Dataset records:
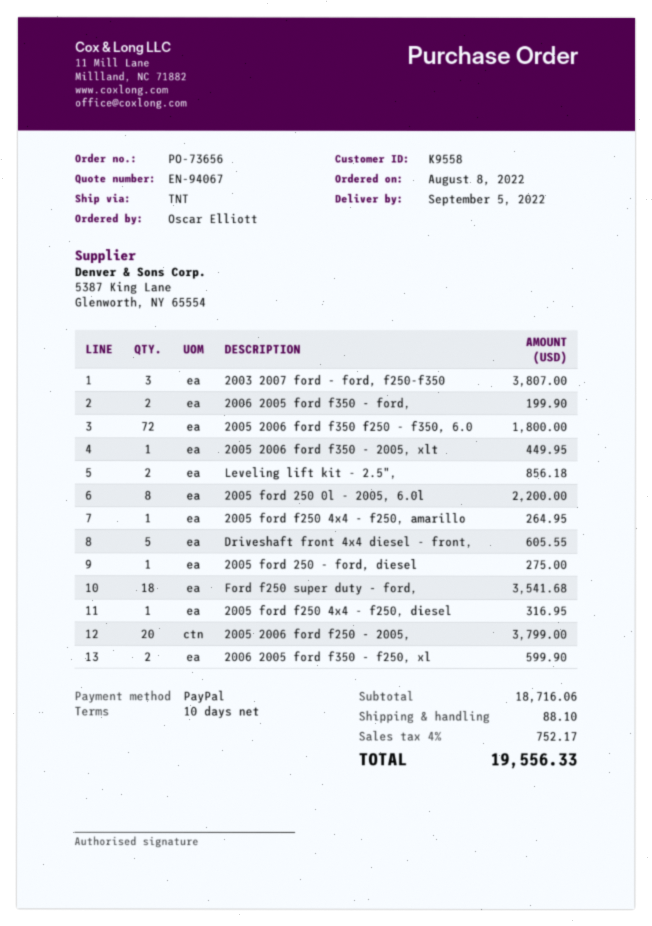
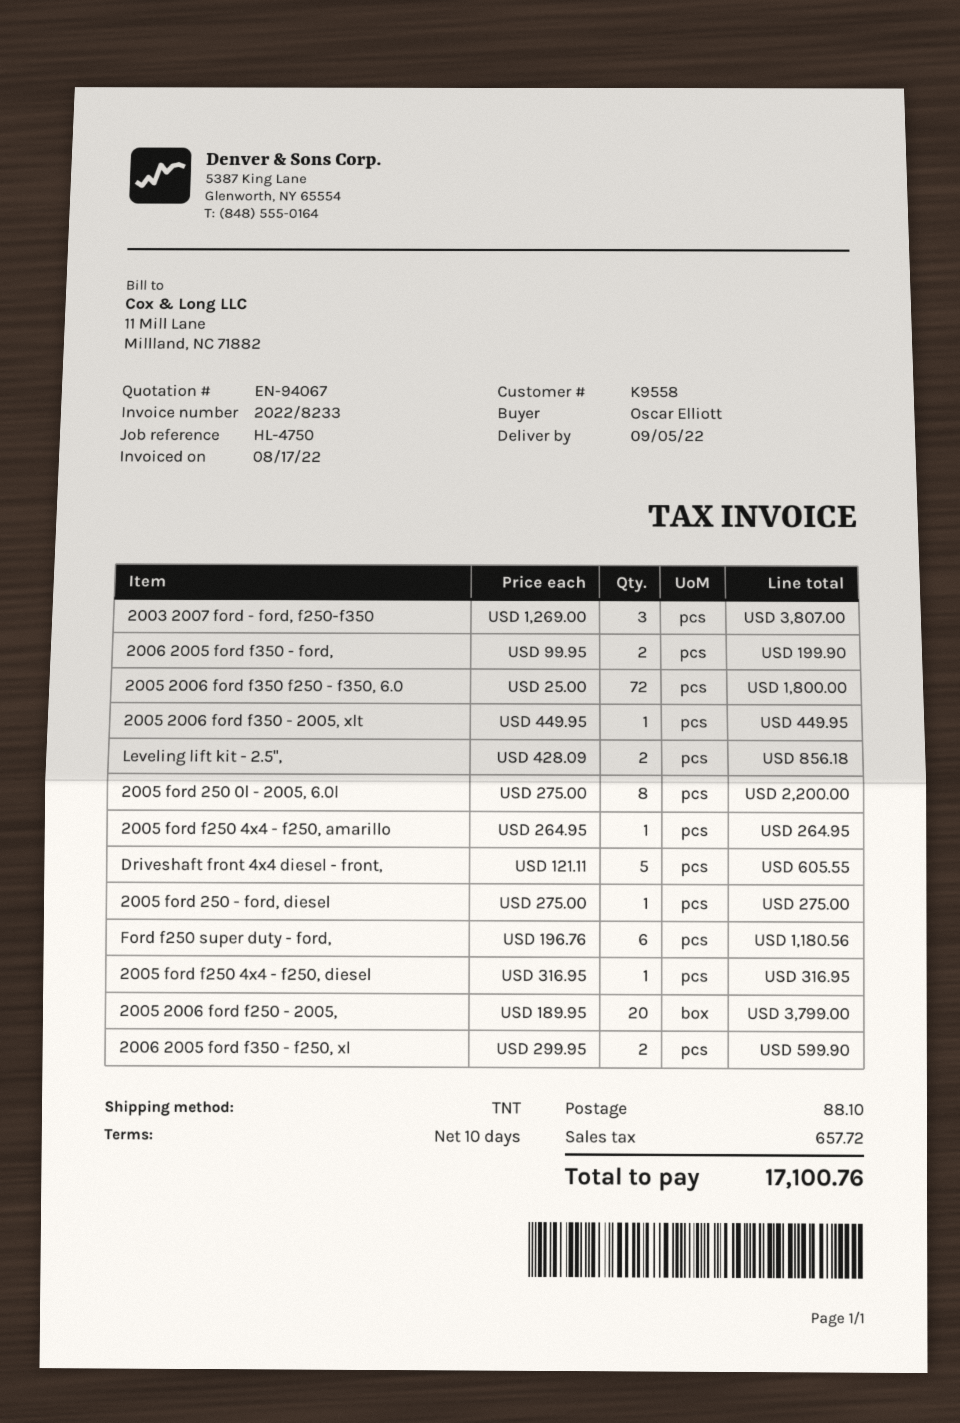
Ford f250 super duty - ford,: 18 for 3541.68 -> 6 for 1180.56
tax: 752.17 -> 657.72
total: 19556.33 -> 17100.76

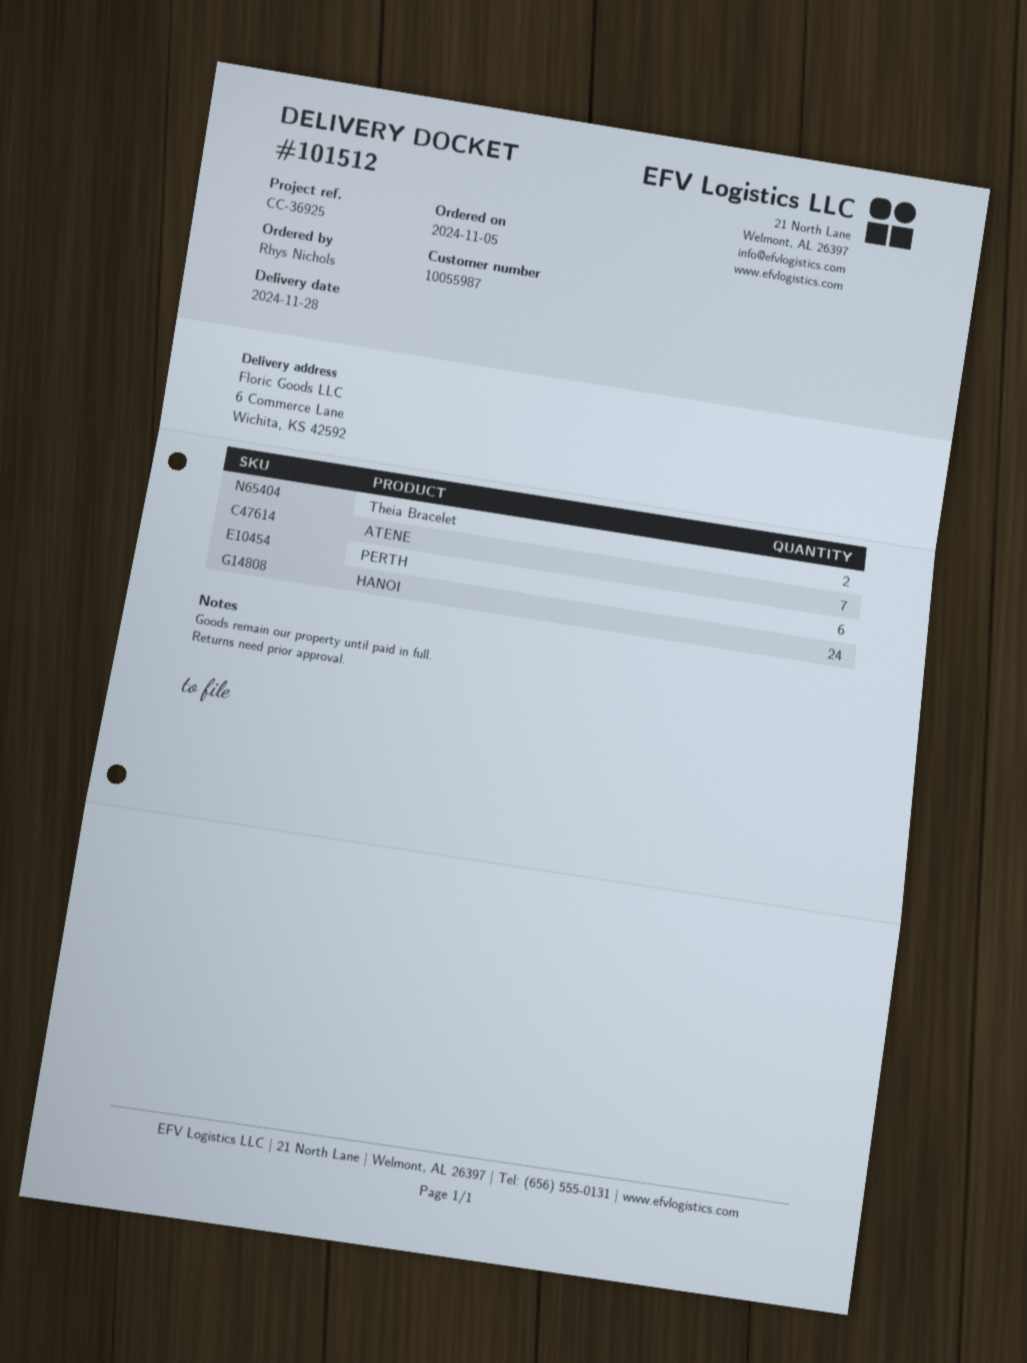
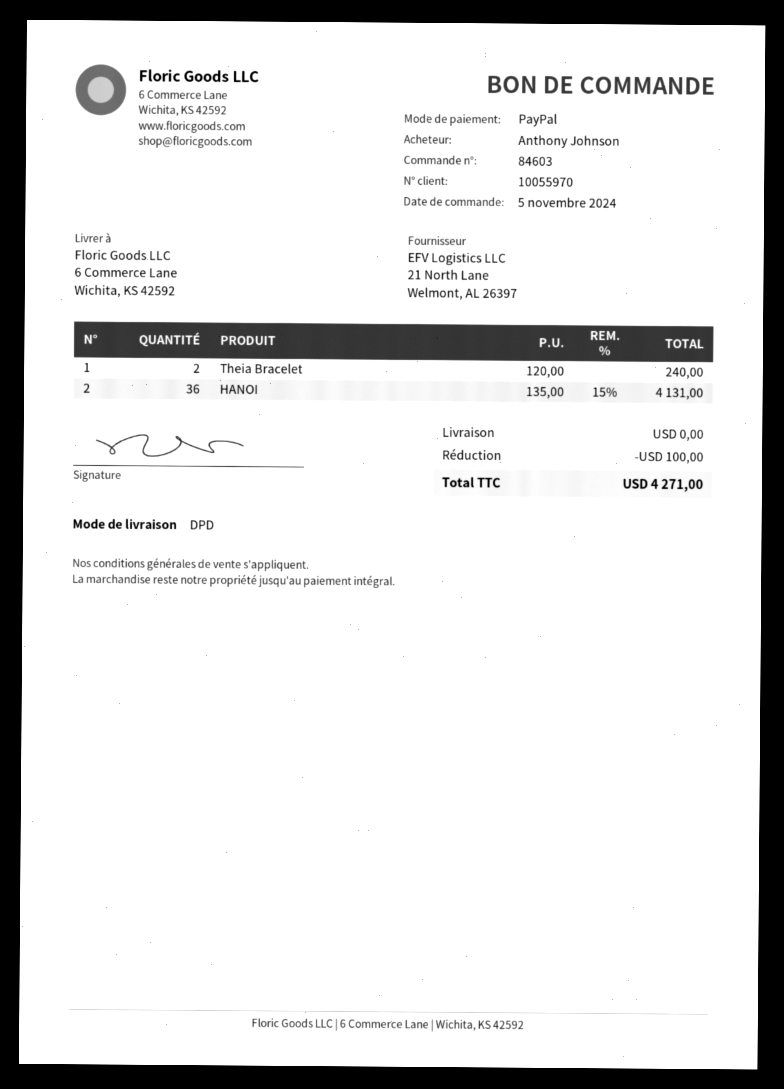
customer number: 10055987 -> 10055970
ordered by: Rhys Nichols -> Anthony Johnson
ATENE: 7 -> none
PERTH: 6 -> none
HANOI: 24 -> 36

Problem: Copy exactly the lines that run from the line containing "tax: 752.17 -> 657.72" to the end of the data, keeping both end lines and dropping every picture.

Final answer:
tax: 752.17 -> 657.72
total: 19556.33 -> 17100.76

customer number: 10055987 -> 10055970
ordered by: Rhys Nichols -> Anthony Johnson
ATENE: 7 -> none
PERTH: 6 -> none
HANOI: 24 -> 36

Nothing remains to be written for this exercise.